Писал это тот редактор "Новой Рейнской газеты", который в 1849 году печатал в ней свои прогнозы о скором наступлении мировой революционной Войны, долженствующей стереть с лица земли "не только реакционные классы и династии, но и целые реакционные народы. И это тоже будет Прогрессом".

* * *

Напрасной была бы попытка представить эти настроения как временные или как заблуждение молодости. Они сопровождали Маркса до могилы. В 1877-78 годах, во время Балканской Войны, когда турки начали беспощадную резню болгар и когда даже "колониалист" Гладстон выпустил книгу с протестом против таких зверств, Маркс , живший в то время в Лондоне, объявил Гладстона русским агентом, а турецкие зверства – русской выдумкой.
 
Друг его и оруженосец Вильгельм Либкнехт, в Германии, цинично заявил, что брожение на Балканах ничего общего с освободительной борьбой не имеет; он, Либкнехт, не знает Славян, стремящихся к свободе. Этот господин выпустил книгу – "Zur orientalischen Frager oder: soll Europa kasakisch werden? Mahnwort an das deutesche Volk", – где развивал обычный марксистский взгляд на Славян как на удобрение Истории и на оплот русского деспотизма. Он сожалел, что Австрия, в результате Политики Бисмарка, исключена из Германии. Вследствие этого "прорван вал, который шел через славянский мир от Балтийского моря до Адриатики" и теперь "Австрия предана почти беспомощной славянскому наводнению".
 
Вся германская социал-демократия, марксистская и немарксистская, отличалась такими же настроениями.
 
Признавал же Лассаль Славян "за расы, которые имеют одно право: быть ассимилированными великими культурными нациями".

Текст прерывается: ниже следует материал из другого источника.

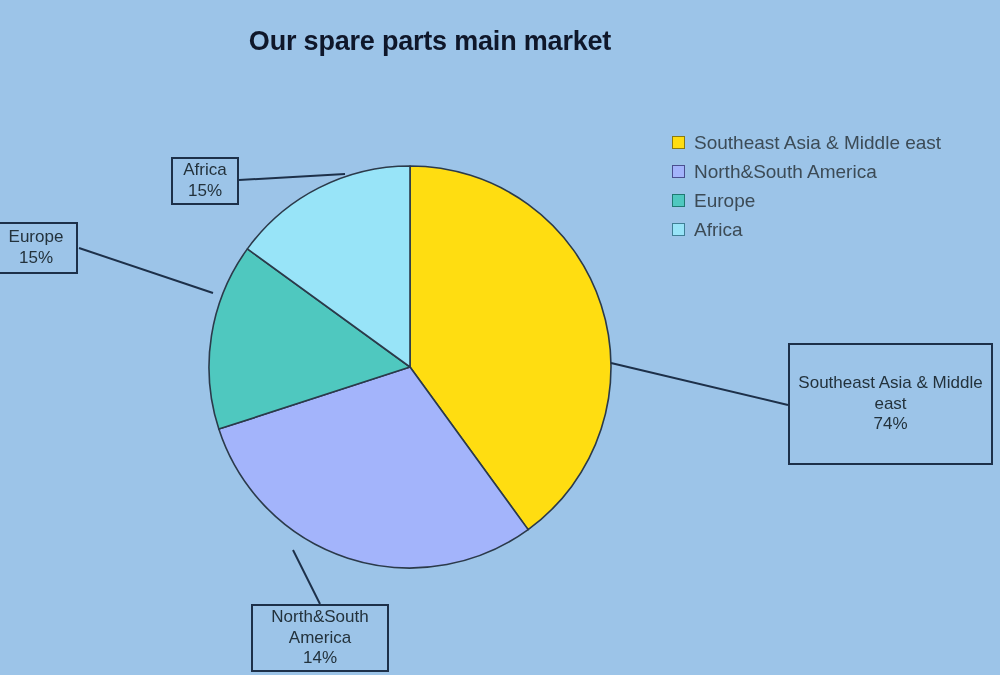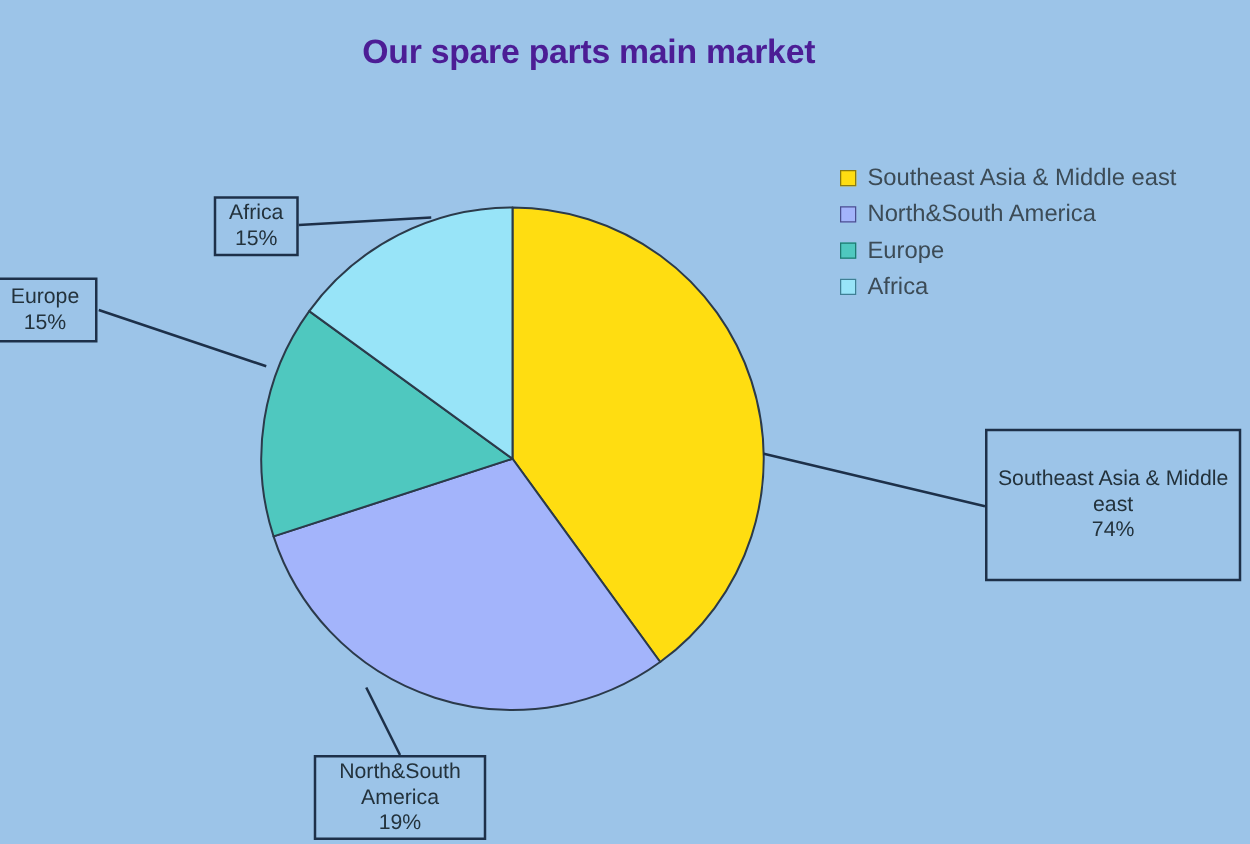"Our spare parts main market" div { color: #4c1d95 -> #0f172a; padding-left: 41px -> none }
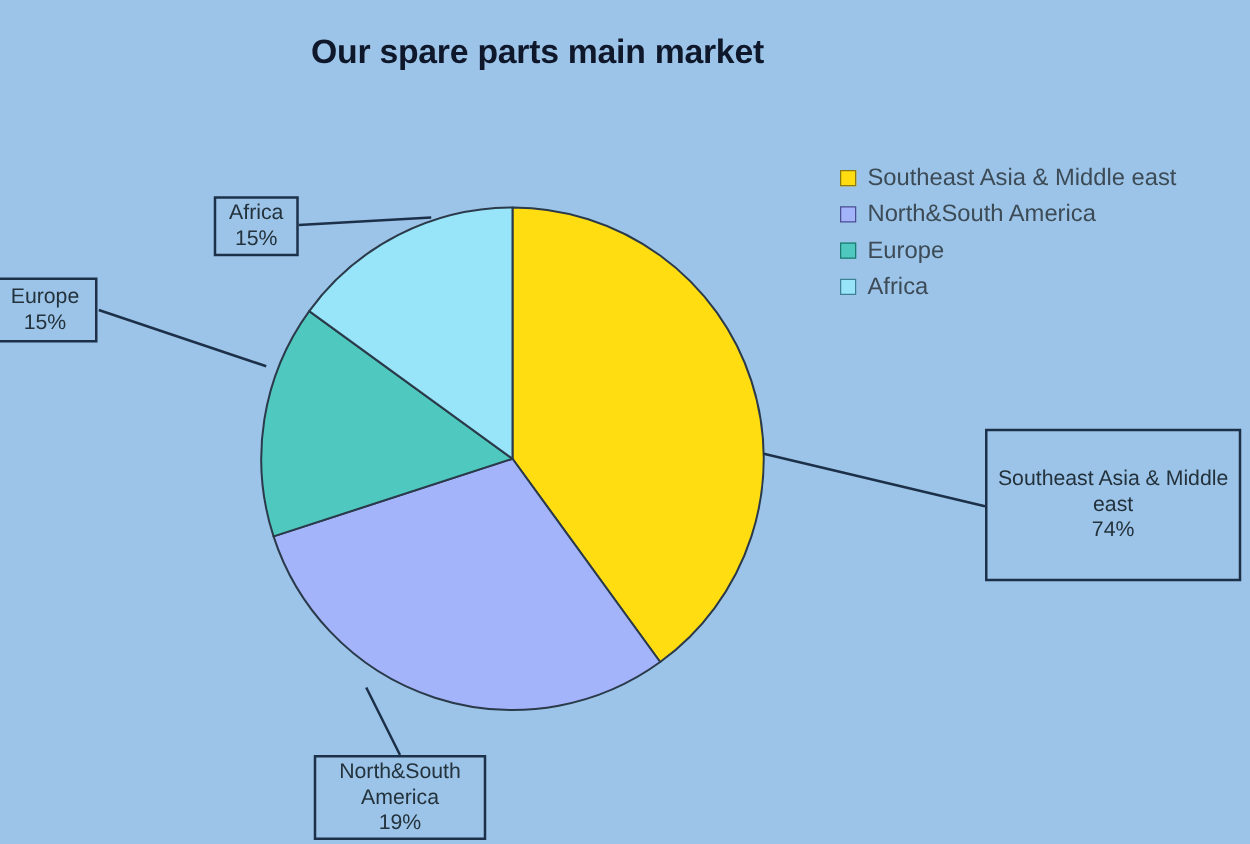"19%" span { text: 19% -> 14% }
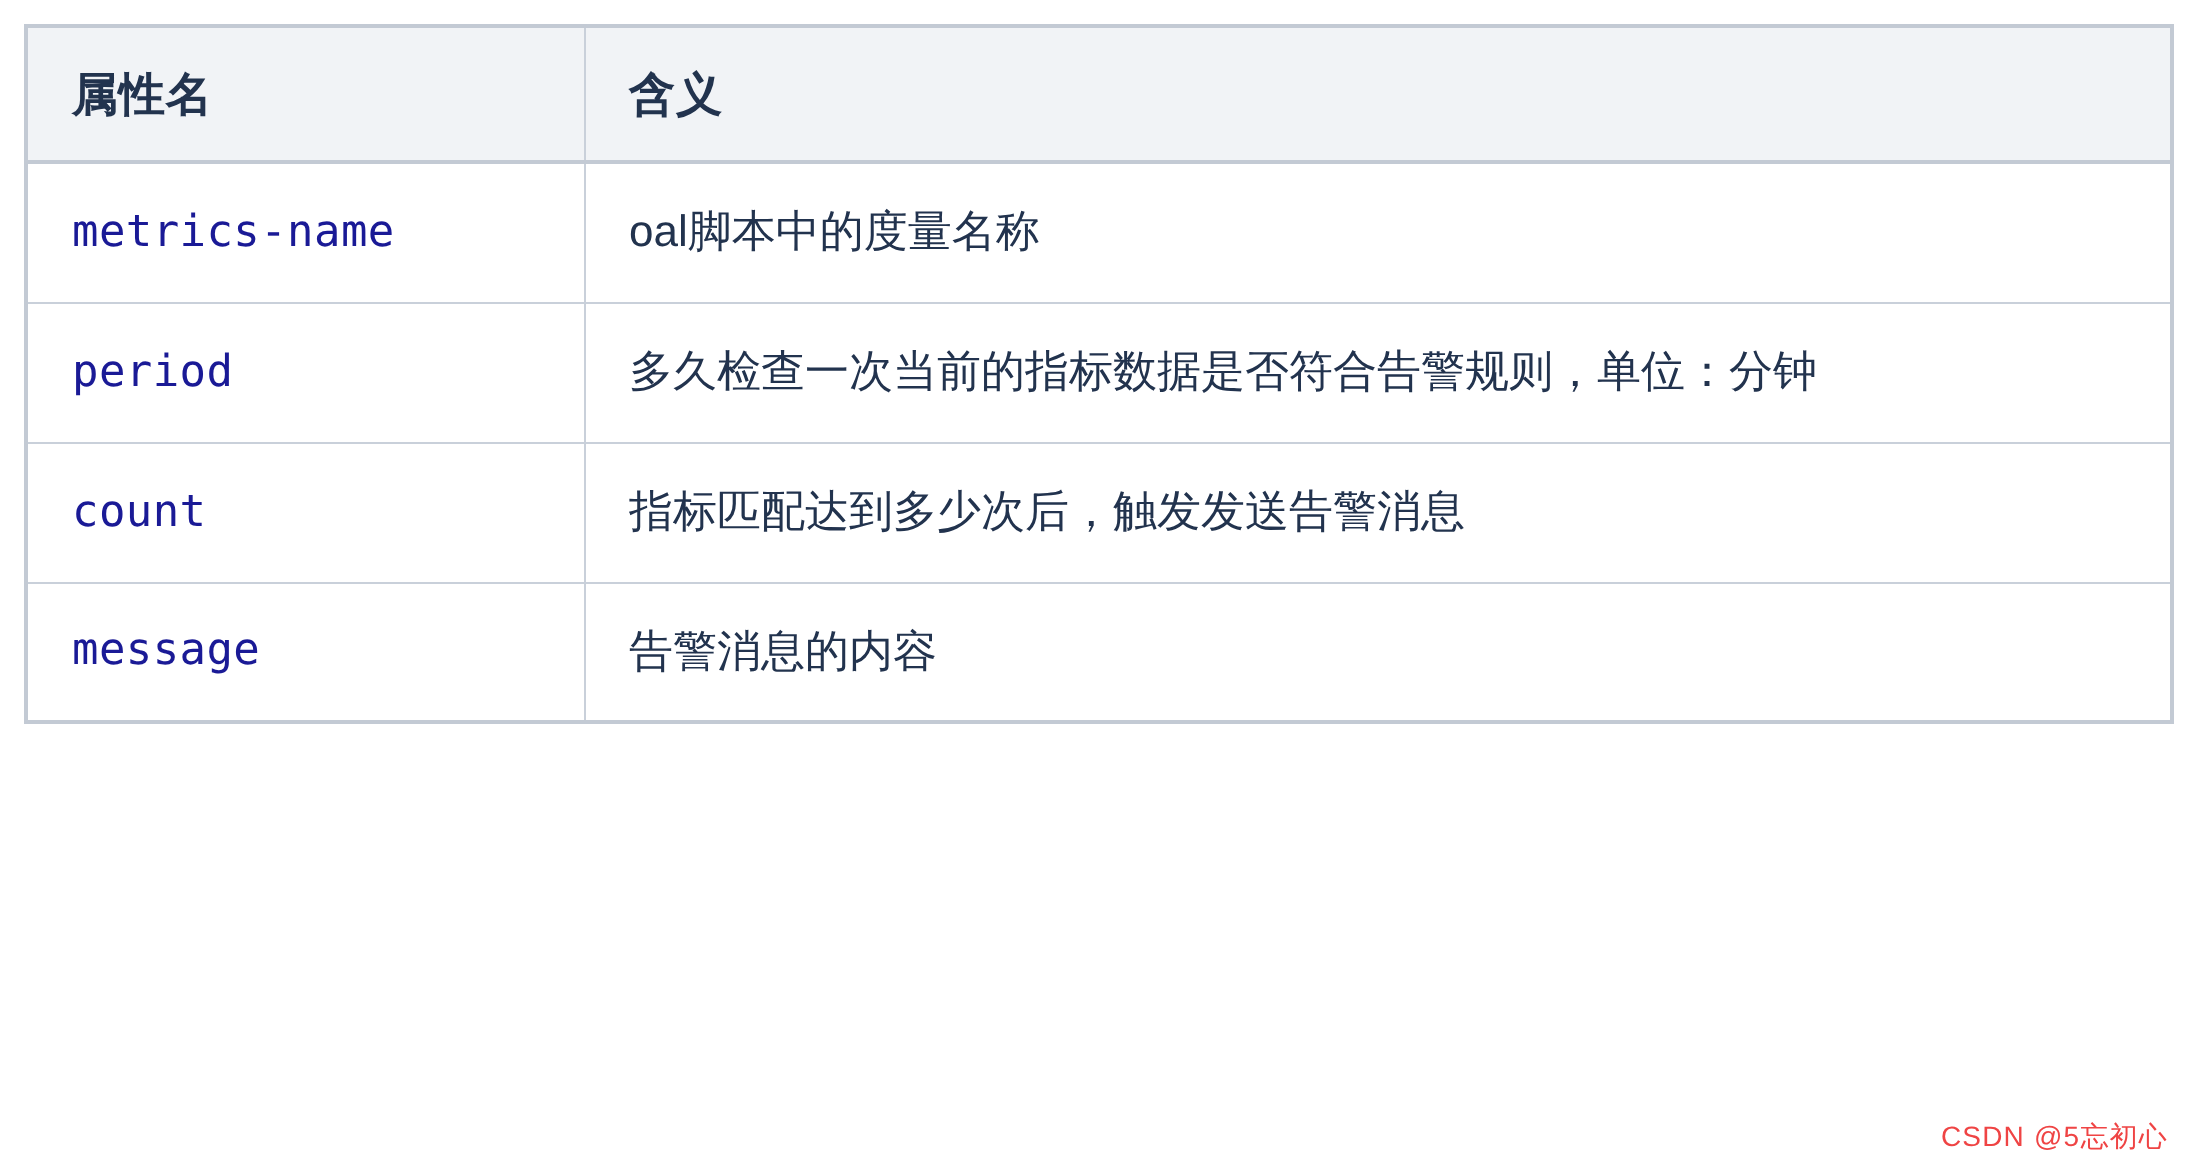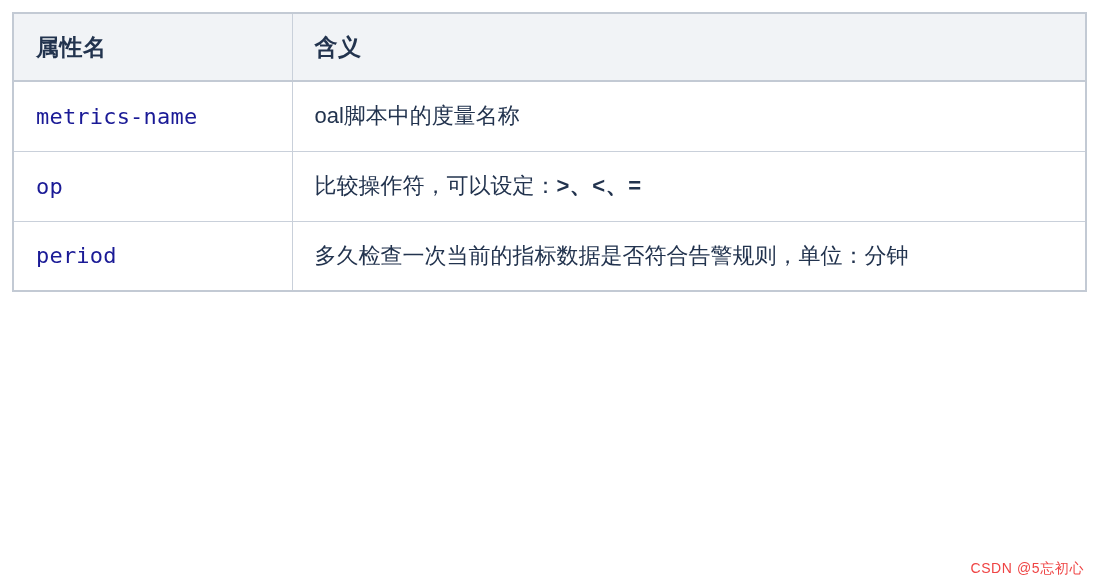"op" tr { html: <tr> <td> <span>op</span> </td> <td> <span><span>比较操作符，可以设定：</span><span></span><span></span><span>&gt;、&lt;、=</span></span> </td> </tr> -> none }
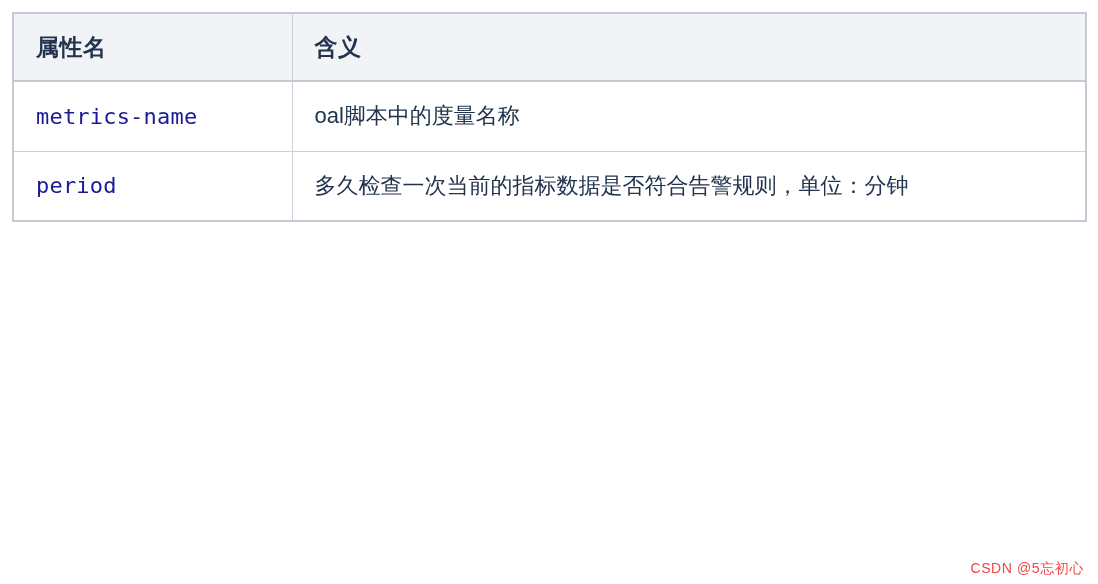"count" tr { html: none -> <tr> <td> <span>count</span> </td> <td> <span><span>指标匹配达到多少次后，触发发送告警消息</span><span></span><span></span><span></span></span> </td> </tr> }
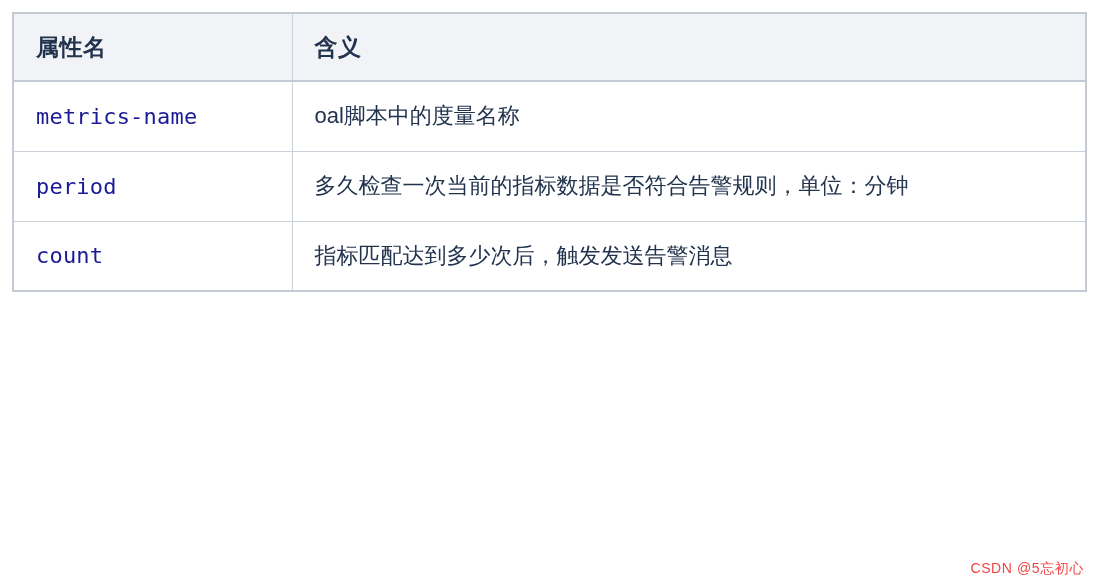"message" tr { html: none -> <tr> <td> <span>message</span> </td> <td> <span><span>告警消息的内容</span><span></span><span></span><span></span></span> </td> </tr> }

От современников не укрылась такая славянофобия

"Есть ограниченные умы и узкие народные ненависти, которых убедить я не берусь, – писал Герцен в 1859 году, – они ненавидят, не рассуждая. Возьмите, чтобы не говорить о своих (Герцен пишет поляку), статьи немецких демократов, кичащихся своим космополитизмом, и вглядитесь в их злую ненависть ко всему русскому, ко всему славянскому... Если б эта ненависть была сопряжена с каким-нибудь желанием, чтобы Россия, Польша были свободны, порвали бы свои цепи, я бы понял это. Совсем не то. Так, как средневековые люди, ненавидя Евреев, не хотели вовсе их совершенствования, так всякий успех наш в гражданственности только удваивает ненависть этих ограниченных, заклепанных умов".

Но все-таки, была одна славянская страна, не только не ввергнутая Марксистами в Тартар, вместе с "неисторическими" народами, но вознесенная в революционное лоно Авраамово. Это Польша. Постоянно подчеркивалось: Польша – это не то, что прочие Славяне, это гордый лебедь Революции среди гадких утят славянства. Маркс и Энгельс в 1848 году были самыми горячими её поклонниками. Либерально-революционная её репутация сложилась ещё до них: особенно утвердилась она после 1831 года.
 
Причина, по которой Европа так возлюбила Польшу, лучше всего видна из манифеста польского "Демократического общества" 1836 года: "Польша в прошлом всегда защищала Запад от варварских вторжений татар, турок и Москалей. Польша погибла потому, что когда на Западе освободительная человеческая мысль объявила Войну старому порядку, на защиту которого ополчился русский деспотизм, Польша, исполняя свою историческую миссию, вступила в борьбу с этой силой, но была побеждена. Спасение Европы было отложено. Отсюда вытекал тот вывод, что дело спасения Польши есть дело спасения не одной только Польши, но всего человечества".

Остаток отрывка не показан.